An Exit Strategy For Retirement?
Ron wants to know what the exit strategy is when you reach retirement age and you have assets. Where and when do you liquidate those?
QUESTION: Ron in Los Angeles wants to know what the exit strategy is when you reach retirement age and you have assets. Where and when do you liquidate those? Ron has several million dollars in real estate and stocks and bonds. Dave says his plan isn’t to liquidate but just to draw enough from investment incomes to live.

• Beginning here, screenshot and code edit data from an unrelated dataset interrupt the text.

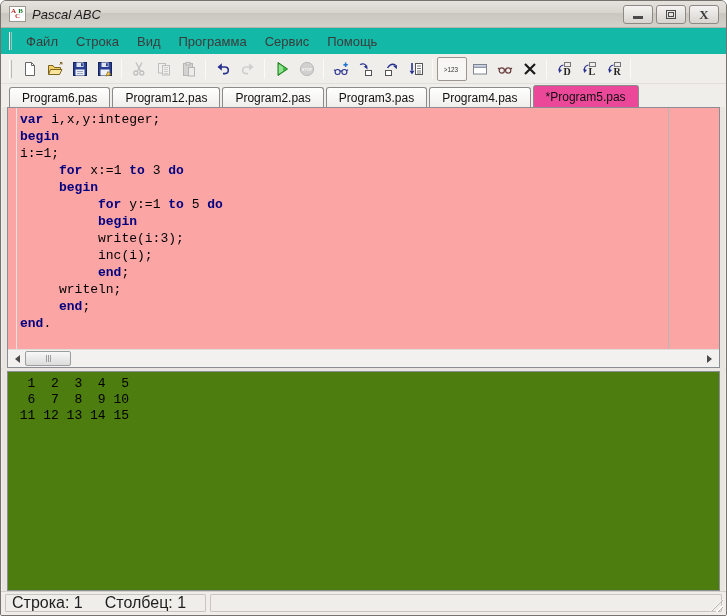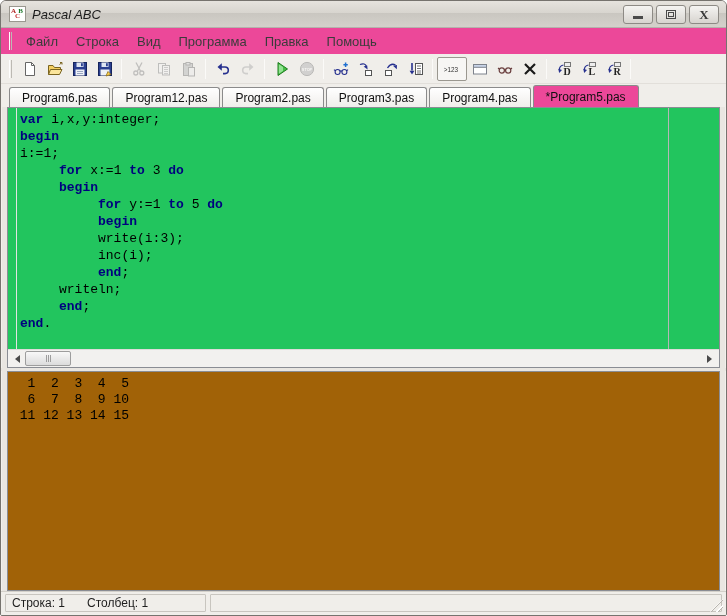--- a/index.html
+++ b/index.html
@@ -34,7 +34,7 @@
   .glyph-close{ font:bold 13px/1 "Liberation Serif",serif; color:#3a3a3a;}
 
   
-  .menubar{ height:26px; flex:0 0 26px; background:#ec4899; display:flex; align-items:center; padding-left:6px;}
+  .menubar{ height:26px; flex:0 0 26px; background:#14b8a6; display:flex; align-items:center; padding-left:6px;}
   .grip{ width:3px; height:18px; margin:0 5px 0 2px; border-left:1px solid #ffffff; border-right:1px solid #bcb9b3;}
   .menu-item{ padding:4px 9px; font-size:13px; color:#3b3b3b; cursor:default;}
 

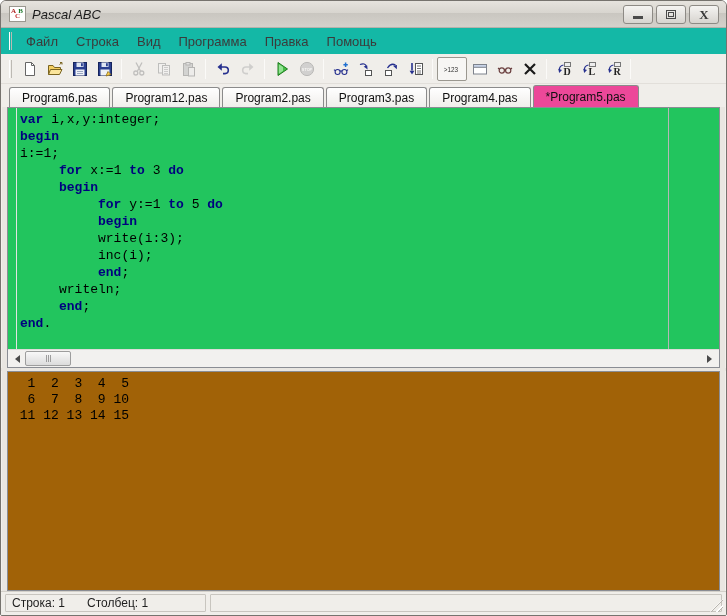--- a/index.html
+++ b/index.html
@@ -117,7 +117,7 @@
       <span class="menu-item">Строка</span>
       <span class="menu-item">Вид</span>
       <span class="menu-item">Программа</span>
-      <span class="menu-item">Правка</span>
+      <span class="menu-item">Сервис</span>
       <span class="menu-item">Помощь</span>
     </div>
 

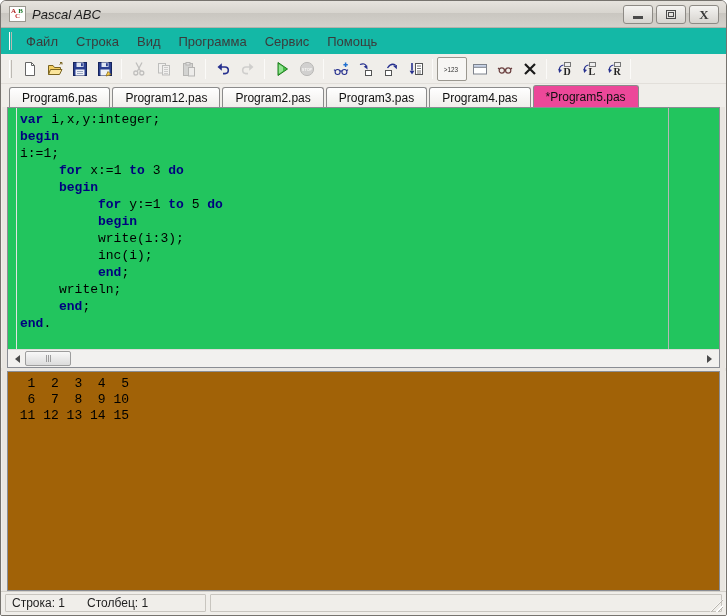--- a/index.html
+++ b/index.html
@@ -56,7 +56,7 @@
 
   
   .editor-wrap{ flex:0 0 261px; margin:0 6px; border:1px solid #8a8d94; background:#fff; position:relative; display:flex; flex-direction:column; z-index:1;}
-  .editor{ flex:1 1 auto; position:relative; overflow:hidden; background:#22c55e;}
+  .editor{ flex:1 1 auto; position:relative; overflow:hidden; background:#fca5a5;}
   .gutter-line{ position:absolute; left:8px; top:0; bottom:0; width:1px; background:#e3e3e3;}
   .margin-line{ position:absolute; left:660px; top:0; bottom:0; width:1px; background:#b7b7b7;}
   .code{ position:absolute; left:12px; top:3px; font:13px/17px "Liberation Mono","DejaVu Sans Mono",monospace; white-space:pre; color:#000;}

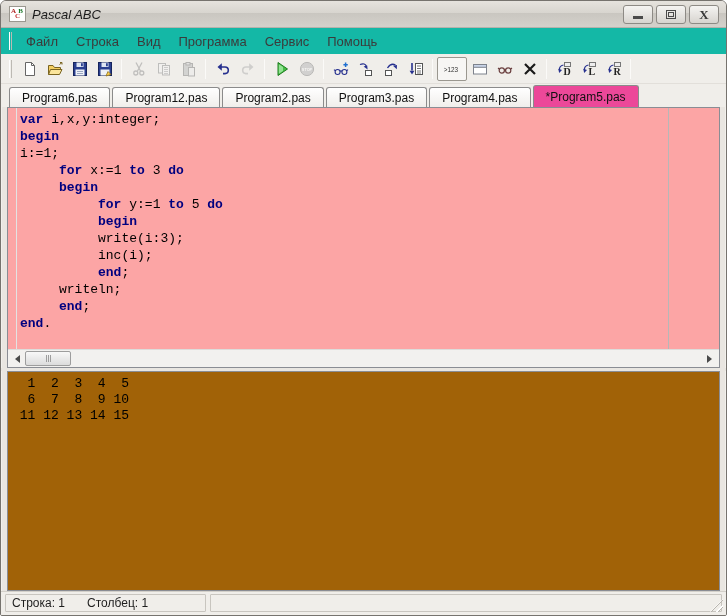--- a/index.html
+++ b/index.html
@@ -74,7 +74,7 @@
 
   
   .splitter{ flex:0 0 3px; background:#e9e6e1;}
-  .output-wrap{ flex:1 1 auto; margin:0 6px; border:1px solid #8a8d94; background:#a16207; position:relative; overflow:hidden;}
+  .output-wrap{ flex:1 1 auto; margin:0 6px; border:1px solid #8a8d94; background:#4d7c0f; position:relative; overflow:hidden;}
   .output{ position:absolute; left:4px; top:4px; font:13px/16px "Liberation Mono","DejaVu Sans Mono",monospace; white-space:pre; color:#000;}
 
   

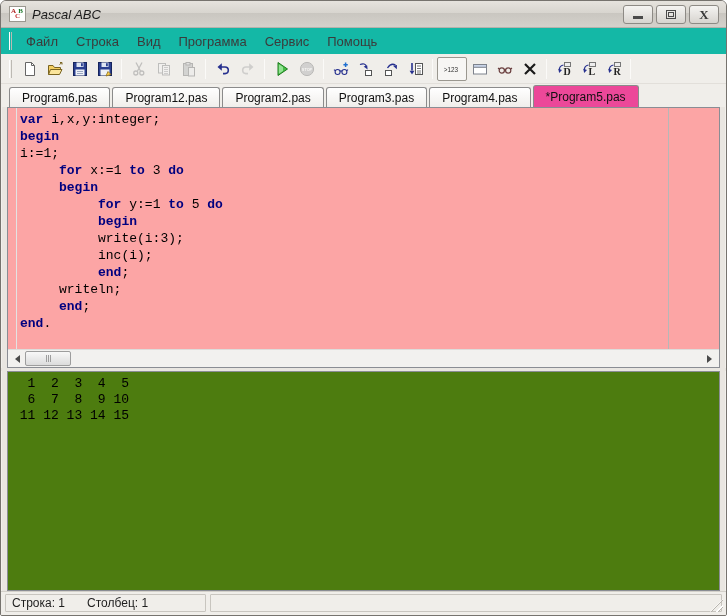--- a/index.html
+++ b/index.html
@@ -79,7 +79,7 @@
 
   
   .statusbar{ flex:0 0 24px; background:#f0eeea; border-top:1px solid #d3d0ca; display:flex; align-items:center; padding:2px 4px 3px; position:relative;}
-  .status-panel{ height:18px; border:1px solid #c8c5bf; border-radius:1px; display:flex; align-items:center; padding:0 6px; font-size:12px; color:#1e1e1e; background:#f0eeea;}
+  .status-panel{ height:18px; border:1px solid #c8c5bf; border-radius:1px; display:flex; align-items:center; padding:0 6px; font-size:16px; color:#1e1e1e; background:#f0eeea;}
   .status-panel.first{ width:201px; gap:22px;}
   .status-panel.rest{ flex:1; margin-left:4px;}
   .resize-grip{ position:absolute; right:3px; bottom:3px; width:13px; height:13px;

ANSWER: Congratulations! You’ve done an excellent job. I have a little bit of a different view than some of the classic financial planning minds on this. A lot of those guys tend to move toward very conservative things like money markets or bonds or things like that as soon as you hit age 65 or something along those lines. Instead, my idea is that when you’re 65, if you’re in good health, statistically, there’s a very good chance you’re going to live up into your 90s, because the average death age of females is 78 and for males 74, but that includes infant mortality. Once you make it to that age, you’ve still got 30 years to outpace inflation and make this money last—hypothetically.

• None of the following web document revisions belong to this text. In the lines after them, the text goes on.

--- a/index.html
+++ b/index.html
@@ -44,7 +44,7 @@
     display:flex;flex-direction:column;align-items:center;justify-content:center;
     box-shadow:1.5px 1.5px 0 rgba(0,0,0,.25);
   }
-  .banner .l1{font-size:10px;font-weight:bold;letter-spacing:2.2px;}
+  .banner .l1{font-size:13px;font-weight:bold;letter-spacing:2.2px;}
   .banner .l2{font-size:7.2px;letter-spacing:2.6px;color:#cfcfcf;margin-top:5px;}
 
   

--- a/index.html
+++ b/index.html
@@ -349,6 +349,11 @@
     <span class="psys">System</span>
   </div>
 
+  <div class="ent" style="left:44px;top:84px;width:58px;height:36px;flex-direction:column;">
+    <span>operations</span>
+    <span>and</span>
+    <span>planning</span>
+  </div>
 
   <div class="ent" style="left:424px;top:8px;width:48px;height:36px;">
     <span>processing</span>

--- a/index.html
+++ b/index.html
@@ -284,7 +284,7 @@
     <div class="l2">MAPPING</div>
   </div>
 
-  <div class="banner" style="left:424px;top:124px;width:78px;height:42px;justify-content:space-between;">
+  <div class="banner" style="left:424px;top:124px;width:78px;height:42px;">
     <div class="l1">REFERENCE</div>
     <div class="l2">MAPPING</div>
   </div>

With that in mind, I don’t liquidate. I’m 50, but my plan is not to liquidate but instead to just either draw enough off of rental incomes or investment incomes to live. People kind of have this mindset that we have to liquidate it all, put it in this lump thing, and then just do different things with the lump thing. Instead, why don’t we just pick off pieces that we need? You can do some piecemeal things and pluck some of the feathers off the goose, but you don’t have to shoot the goose. Live off of some of the feathers as well, and as far as leaving it, you can decide how to leave it however you’d like. Some good estate planning is way past in order if you haven’t already done it.
In your case, you really need to look into a charitable remainder trust, which is where you can donate the money or property to charity now and not count against your estate exemptions but live off the income until you die. You get to keep the income off it. You get to keep the property—managing it, handling it—but when you die, the property is not yours; it’s theirs. That’s a charitable remainder trust. That’s one piece you can use in your estate planning.
I think it’s okay to dance with the girls who brought you here as far as your investments go.